Q: Bronwen’s mother is one of the most irritating moms I have come across in fiction recently.  Did you base her on your own mom? Did you think Bronwen was fair to be so critical of her mother?
 A:  My own mother is not the image-obsessed mom in the book.  My mother is overly nice and overly amenable, which isn’t Bronwen’s mother at all.  But, yes, I think Bronwen was fair in her criticism, because Bronwen wants connection, and in order for two people to connect, they need to truly know each other, and Bronwen’s mom never takes the time to get to know her own daughter.  It’s really too much trouble for her.  She’d rather Bronwen just change to fit into the family.  And that sends the message to Bronwen that she’s just not important enough to get to know.  
Q: You’ve mentioned to me before that you love weddings, and obviously that shines through in your book.  What are the best and most fun weddings you have been to?
A:  I do.  I’m shameless.  I love weddings.  The best two I’ve ever attended were about a decade apart.  The first was the wedding of my next door neighbors’ son to the most stunningly perfect bride.  Really elegant without being stiff.  It was story-book beautiful.  The second was a friend from high school who got married on July 4th, but the best part of the wedding was seeing how much fun — without making spectacles of themselves — he and the bride had at the reception.  I remember smiling and laughing all night long just looking at how happy they were.  It was contagious!  
Q: And finally, just because I am curious after reading your book . . . do you like ketchup?

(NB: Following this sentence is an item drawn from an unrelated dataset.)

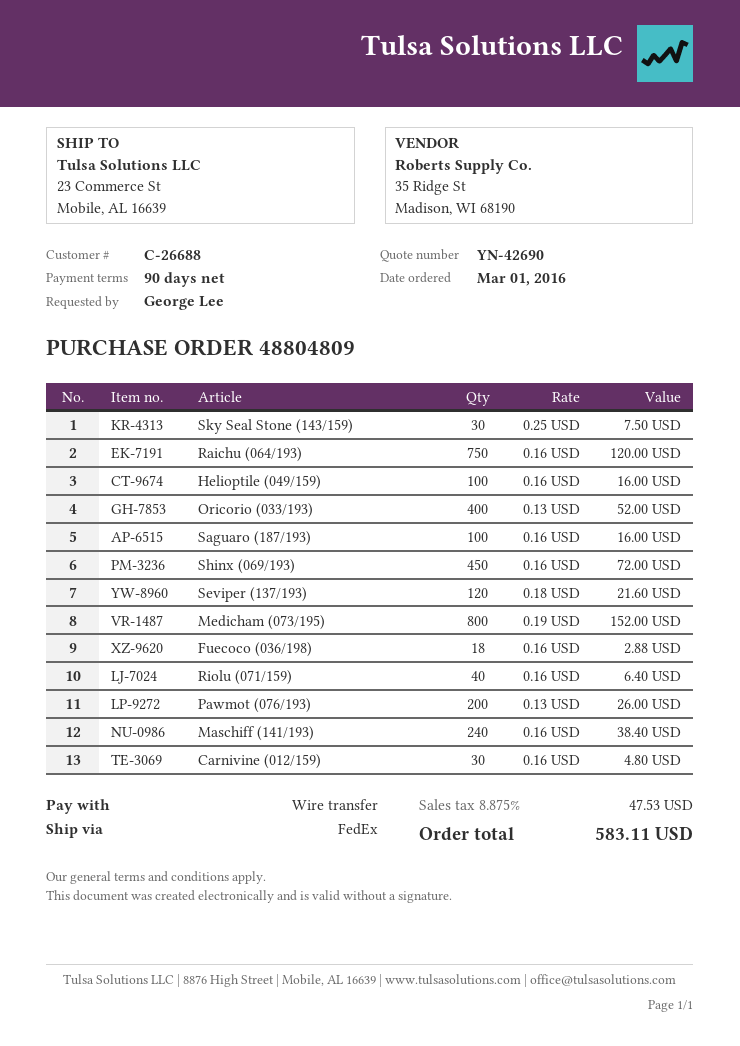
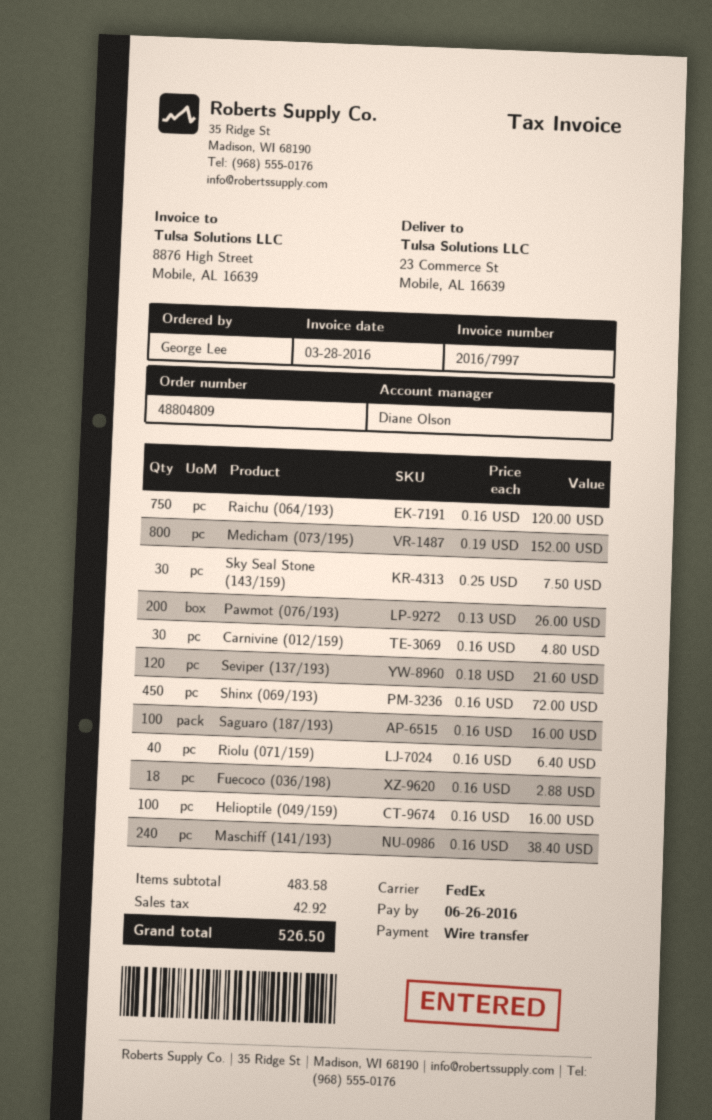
Oricorio (033/193): 400 x 0.13 = 52.00 -> none
tax: 47.53 -> 42.92
total: 583.11 -> 526.50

A:  Oh!  Wait.  Yeah — I am like Bronwen there.  Hate ketchup.  Hate it, hate it, hate it.  If I’m cleaning a plate that has some on it and get it on my hand, the plate goes down, and I have to wash my hand immediately.  I like butter the way many people like ketchup, but I have the same reaction if I get butter on my hand, too.  Yuck.

One Response

  1. Thank you for the great interview! I really enjoyed your review of the book too by the way. I just read about this book in BookPages but still wasn’t too sure about it, now I know I need to check it out!